La proposition, conçue pour accélérer le déploiement des chargeurs de véhicules électriques, a été largement rejetée lundi malgré le témoignage de plusieurs groupes selon lesquels un manque d’infrastructure a continué de freiner l’adoption de la VE en Australie.
Les parlementaires de la Nouvelle-Galles du Sud ont organisé le débat lors de la première audience publique son enquête sur les infrastructures de véhicules électriquesqui a été appelé en mars pour enquêter sur le marché et sa réglementation.

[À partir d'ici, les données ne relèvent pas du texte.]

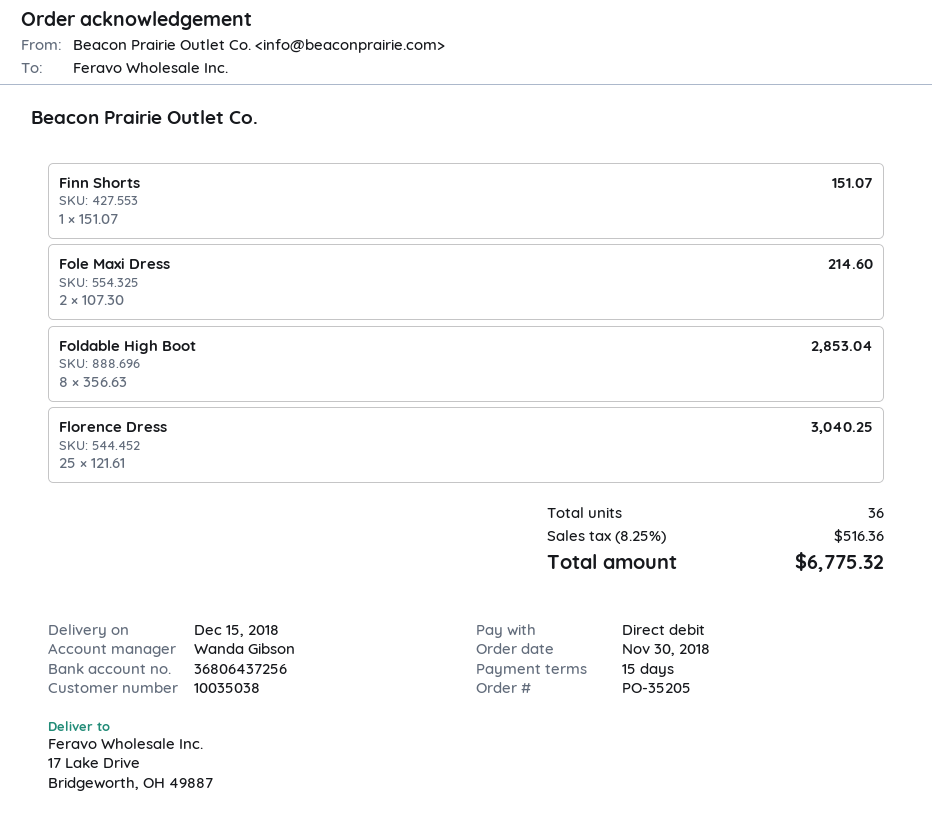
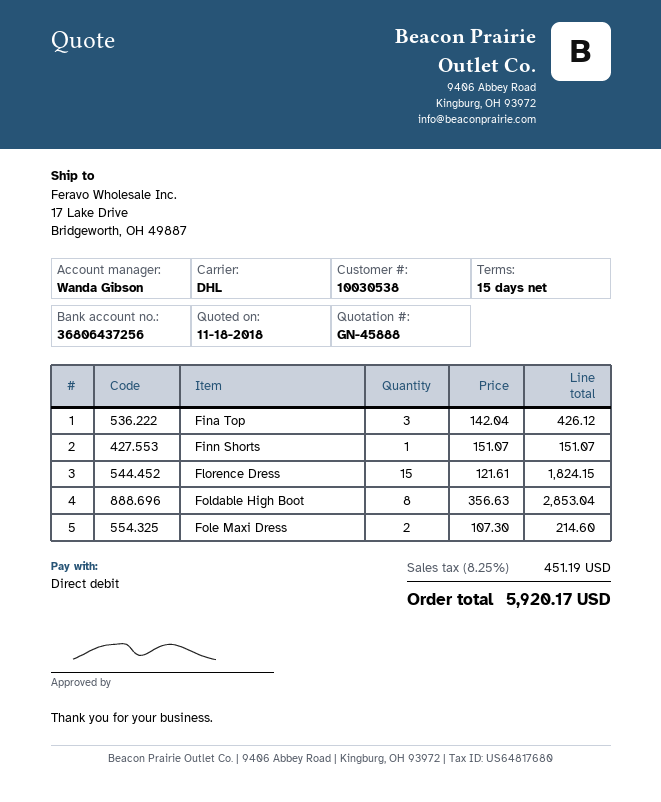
customer number: 10035038 -> 10030538
Florence Dress: 25 x 121.61 = 3040.25 -> 15 x 121.61 = 1824.15
Fina Top: none -> 3 x 142.04 = 426.12
tax: 8.25% = 516.36 -> 8.25% = 451.19
total: 6775.32 -> 5920.17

Dans les soumissions, les opérateurs de réseaux d’énergie, notamment Ausgrid et Energy Networks, Australie, les réglementations ont été supprimées pour permettre aux entreprises d’installer des dizaines de milliers de chargeurs de longue durée sur les pôles d’alimentation pour résoudre les «défaillances du marché».
La concurrence n’avait pas livré suffisamment de bornes de recharge pour que les automobilistes se sentent à l’aise de passer à une voiture électrique, a déclaré Emma Shanks, directrice générale par intérim de l’énergie.

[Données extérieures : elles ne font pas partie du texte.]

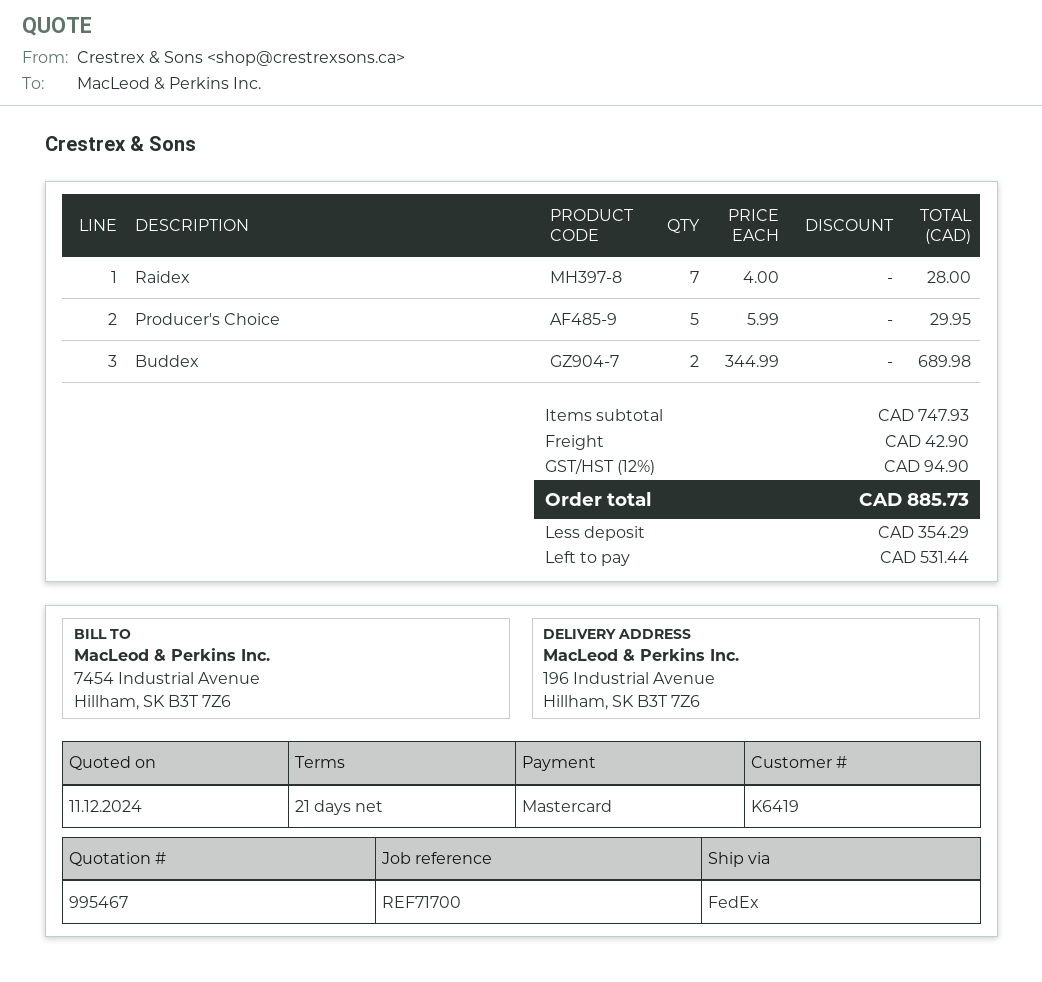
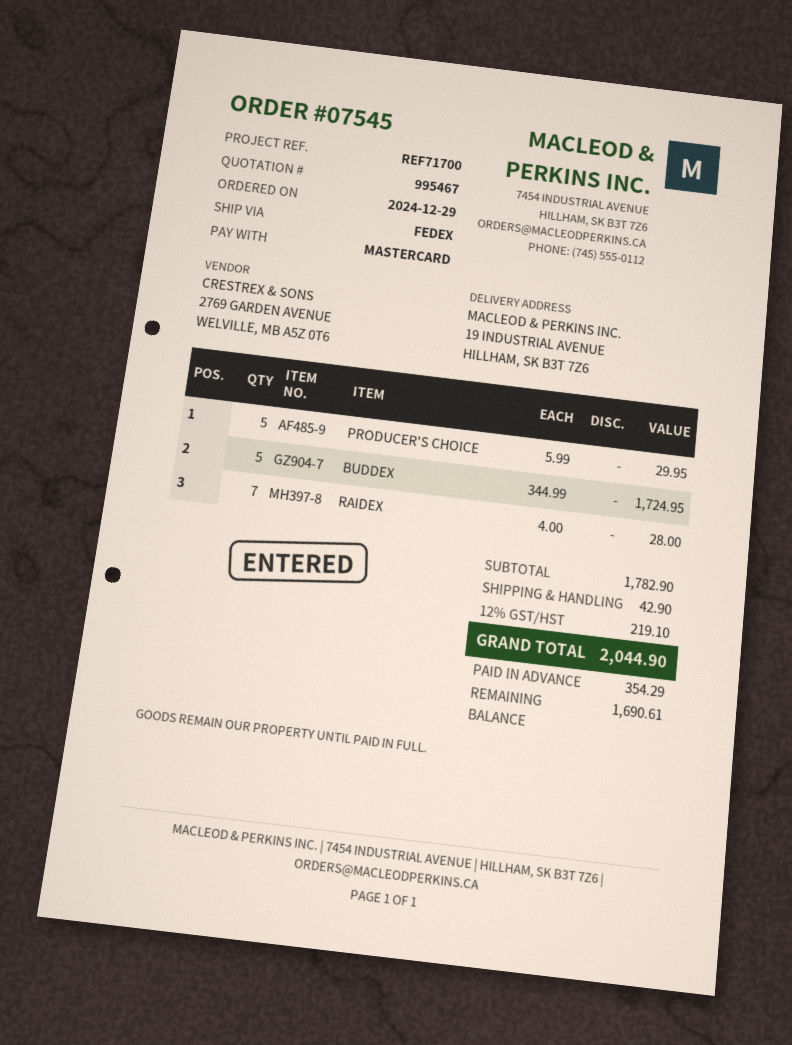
ship to: 196 Industrial Avenue, Hillham, SK B3T 7Z6 -> 19 INDUSTRIAL AVENUE, HILLHAM, SK B3T 7Z6
Buddex: 2 x 344.99 = 689.98 -> 5 x 344.99 = 1724.95
subtotal: 747.93 -> 1782.90
tax: 12% = 94.90 -> 12% = 219.10
total: 885.73 -> 2044.90
balance: 531.44 -> 1690.61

“Nous, en tant que nation, souffrons d’un problème de poulet ou d’oeuf par lequel un manque de densité de véhicules électriques n’encourage actuellement pas un niveau de gamme significatif dans l’investissement privé”, a-t-elle déclaré à l’enquête.
«Sans des chargeurs publics plus visibles, les conducteurs continuent d’hésiter à passer à un EV.»
L’Australie dispose de 68 véhicules électriques pour chaque point de charge publique, selon le Agence internationale de l’énergieComparé à une moyenne mondiale d’un point de charge pour 11 voitures.
Mais permettre aux réseaux énergétiques de reprendre le déploiement de l’infrastructure et de facturer tous les ménages pour l’équipement qu’ils installent serait «anti-compétitif», a déclaré l’ingénieur et ancien représentant du Conseil des véhicules électriques, Ross De Rango, à l’enquête.
“Le résultat qu’ils recherchent est qu’ils sont autorisés à déployer des dizaines de milliers de chargeurs publics de véhicules électriques de manière inefficace”, a-t-il déclaré.
«Ils veulent pouvoir faire en sorte que tous ceux qui paient une facture d’électricité couvrent le coût de cet exercice – pas seulement le déploiement mais aussi la maintenance et aussi leurs marges bénéficiaires.»
Les sociétés de recharge de véhicules électriques ne pourraient pas rivaliser avec les réseaux énergétiques si elles étaient autorisées à installer des milliers de chargeurs largement financés, a déclaré M. De Rango, et aucun gouvernement de l’État ne devrait envisager de supprimer les réglementations de «clôture de ring» pour le permettre.
Des représentants d’AGL, NEXA Advisory, et les fournisseurs EVSE et EVIE Networks ont également exprimé la proposition, qui, selon le directeur général de l’EVX, ne serait pas ciblée et pourrait entraîner des chargeurs inutilisés.
«Lorsque les conseils n’entreprennent pas une consultation communautaire importante, vous ne voyez pas l’acceptation et l’utilisation importantes de cette infrastructure», a-t-il déclaré.
L’infrastructure de chargement des véhicules s’est considérablement développée au cours des deux dernières années à plus de 1800 points de charge rapide, a déclaré la directrice générale du Conseil des véhicules électriques, Julie Delvecchio, a déclaré à l’enquête.
Dans une prochaine étape, a-t-elle déclaré, l’Australie devrait entreprendre une étude des emplacements de charge pour identifier les meilleures façons d’étendre les infrastructures et de s’adapter à plus de véhicules électriques.
«Nous aimerions voir un tableau de bord national complet qui nous indique où se trouvent l’infrastructure de charge actuelle et où se trouvent les lacunes et quelles sont les opportunités qui existent», a-t-elle déclaré.